You can gradually migrate from IDistributedCache to Fusion:

csharp
// Phase 1: Wrap existing cache access in compute methods
[ComputeMethod]
public virtual async Task<User> GetUser(string id, CancellationToken ct)
{
    // Still using IDistributedCache internally
    var cacheKey = $"user:{id}";
    var cached = await _cache.GetStringAsync(cacheKey, ct);
    if (cached != null)
        return JsonSerializer.Deserialize<User>(cached);

    var user = await _db.Users.FindAsync(id, ct);
    await _cache.SetStringAsync(cacheKey, JsonSerializer.Serialize(user));
    return user;
}

// Phase 2: Let Fusion handle caching, remove IDistributedCache
[ComputeMethod]
public virtual async Task<User> GetUser(string id, CancellationToken ct)
    => await _db.Users.FindAsync(id, ct);  // Fusion caches this

Combining Both

For distributed scenarios, you might use both:

  • IDistributedCache for simple, shared data (session tokens, rate limits)
  • Fusion for computed values with dependencies
csharp
public class HybridService : IComputeService
{
    private readonly IDistributedCache _cache;

    // Simple shared data — IDistributedCache is fine
    public async Task<string> GetSessionToken(string sessionId)
        => await _cache.GetStringAsync($"session:{sessionId}");

    // Computed value with dependencies — use Fusion
    [ComputeMethod]
    public virtual async Task<UserDashboard> GetDashboard(string userId, CancellationToken ct)
    {
        var user = await GetUser(userId, ct);
        var orders = await GetOrders(userId, ct);
        return new UserDashboard(user, orders);
    }
}

The Key Insight

IDistributedCache is a storage abstraction — it stores and retrieves bytes by key.

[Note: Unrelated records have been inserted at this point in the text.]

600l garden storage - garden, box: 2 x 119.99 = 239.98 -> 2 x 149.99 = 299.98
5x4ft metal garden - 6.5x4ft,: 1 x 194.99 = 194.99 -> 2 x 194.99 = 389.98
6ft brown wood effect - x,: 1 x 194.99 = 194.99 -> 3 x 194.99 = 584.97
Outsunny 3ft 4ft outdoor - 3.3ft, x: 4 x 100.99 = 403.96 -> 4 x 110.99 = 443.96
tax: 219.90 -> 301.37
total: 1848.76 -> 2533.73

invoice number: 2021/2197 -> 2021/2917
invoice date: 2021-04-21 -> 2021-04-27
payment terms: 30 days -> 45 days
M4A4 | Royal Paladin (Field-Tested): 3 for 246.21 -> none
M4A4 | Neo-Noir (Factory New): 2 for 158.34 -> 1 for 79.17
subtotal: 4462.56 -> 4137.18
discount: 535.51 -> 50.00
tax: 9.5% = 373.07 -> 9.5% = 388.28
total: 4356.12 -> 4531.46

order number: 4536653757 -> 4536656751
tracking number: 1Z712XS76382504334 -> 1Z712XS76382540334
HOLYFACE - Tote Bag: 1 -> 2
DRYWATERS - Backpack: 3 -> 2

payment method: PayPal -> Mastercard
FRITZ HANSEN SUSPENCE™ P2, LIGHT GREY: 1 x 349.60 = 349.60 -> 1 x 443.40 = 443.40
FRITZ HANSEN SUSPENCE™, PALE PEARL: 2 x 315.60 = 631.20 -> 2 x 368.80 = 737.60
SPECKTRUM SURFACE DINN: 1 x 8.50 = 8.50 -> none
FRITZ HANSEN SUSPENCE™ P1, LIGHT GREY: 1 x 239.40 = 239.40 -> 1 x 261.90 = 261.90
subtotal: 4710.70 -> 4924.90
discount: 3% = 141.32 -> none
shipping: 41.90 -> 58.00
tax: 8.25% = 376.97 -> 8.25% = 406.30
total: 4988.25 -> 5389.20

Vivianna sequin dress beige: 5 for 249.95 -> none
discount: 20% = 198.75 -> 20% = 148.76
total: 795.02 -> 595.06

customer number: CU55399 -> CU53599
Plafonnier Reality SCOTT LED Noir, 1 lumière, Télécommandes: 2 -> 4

Fusion is a computational caching framework — it caches the results of method calls and tracks dependencies between them.

If your challenge is "I need to cache some values across servers," IDistributedCache works fine. If your challenge is "I have computed values that depend on each other and manual invalidation is error-prone," Fusion solves that higher-level problem.